CS360 Lecture notes -- Assembler Lecture #1: Introduction; Global and local variables

James S. Plank
Directory: /home/jplank/cs360/notes/Assembler1
Lecture notes: http://web.eecs.utk.edu/~jplank/plank/classes/cs360/360/notes/Assembler1/lecture.html
Original notes: Sometime in the 1990's
Latest modification: Wed Feb 14 15:26:21 EST 2018

This is the beginning lecture on computer organization & stack frames.

My goal is to teach you how assembly code is generated by a compiler to work on a standard processor. I don't do this in a precise manner, as would be done in a compiler course, but in a manner that is intended to be more intuitive.

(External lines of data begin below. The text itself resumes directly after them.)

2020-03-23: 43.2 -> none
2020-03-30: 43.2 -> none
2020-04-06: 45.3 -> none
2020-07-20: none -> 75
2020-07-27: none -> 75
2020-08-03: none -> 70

The assembly code is a made-up RISC assembly code that works on a fictitious machine that has 4-byte pointers and no floating point. I have written a visual assembler for it so that you can see it in action.

Registers

We're going to assume a general computer architecture, which differs slightly from most machines, but is exemplary of almost all uniprocessors.

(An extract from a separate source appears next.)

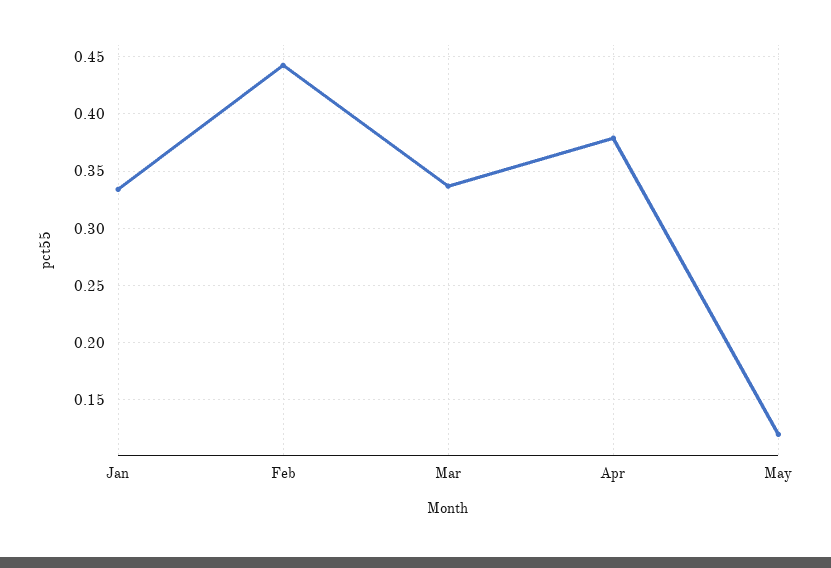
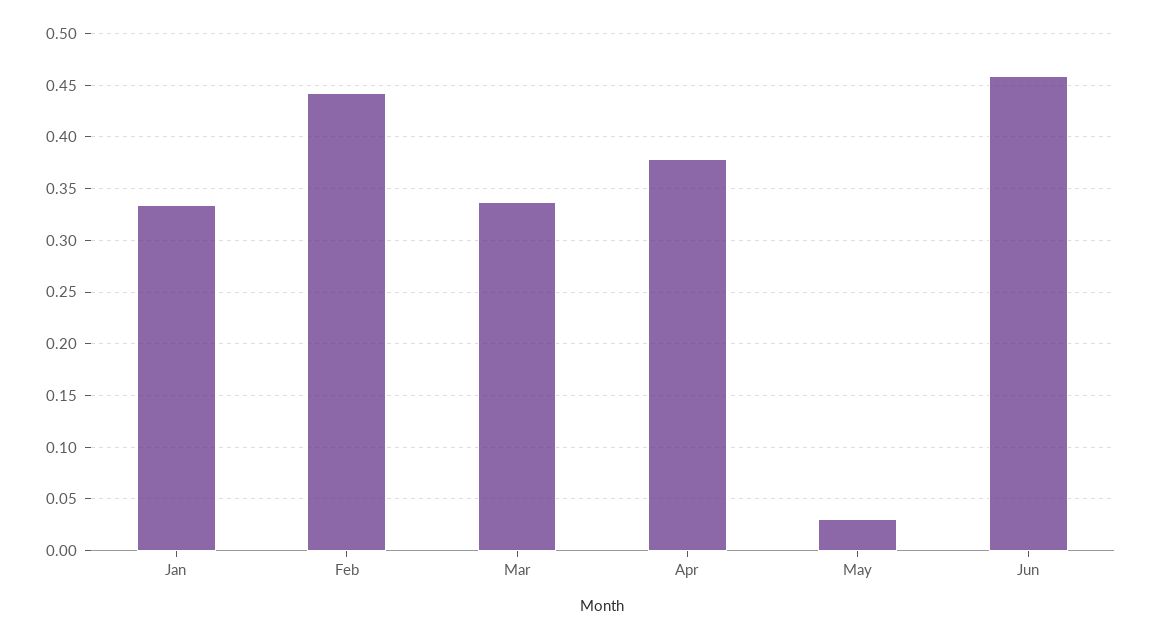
May: 0.12 -> 0.03
Jun: none -> 0.46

We'll assume that our machine has 8 general-purpose registers in the CPU. All are 4 bytes, and can be read or written by the user. The first five are named r0, r1, r2, r3, r4. The last three registers are special:

The sixth is named sp and is called the "stack pointer."
The seventh is named fp and is called the "frame pointer."
The eighth is named pc and is called the "program counter."

Additionally, the computer has three read-only registers, which always contain the same values:

g0, whose value is always zero.
g1, whose value is always one.
gm1, whose value is always negative one.

Finally, the computer also has two special registers that the user cannot access directly:

IR -- The instruction register. It holds the instruction currently being executed.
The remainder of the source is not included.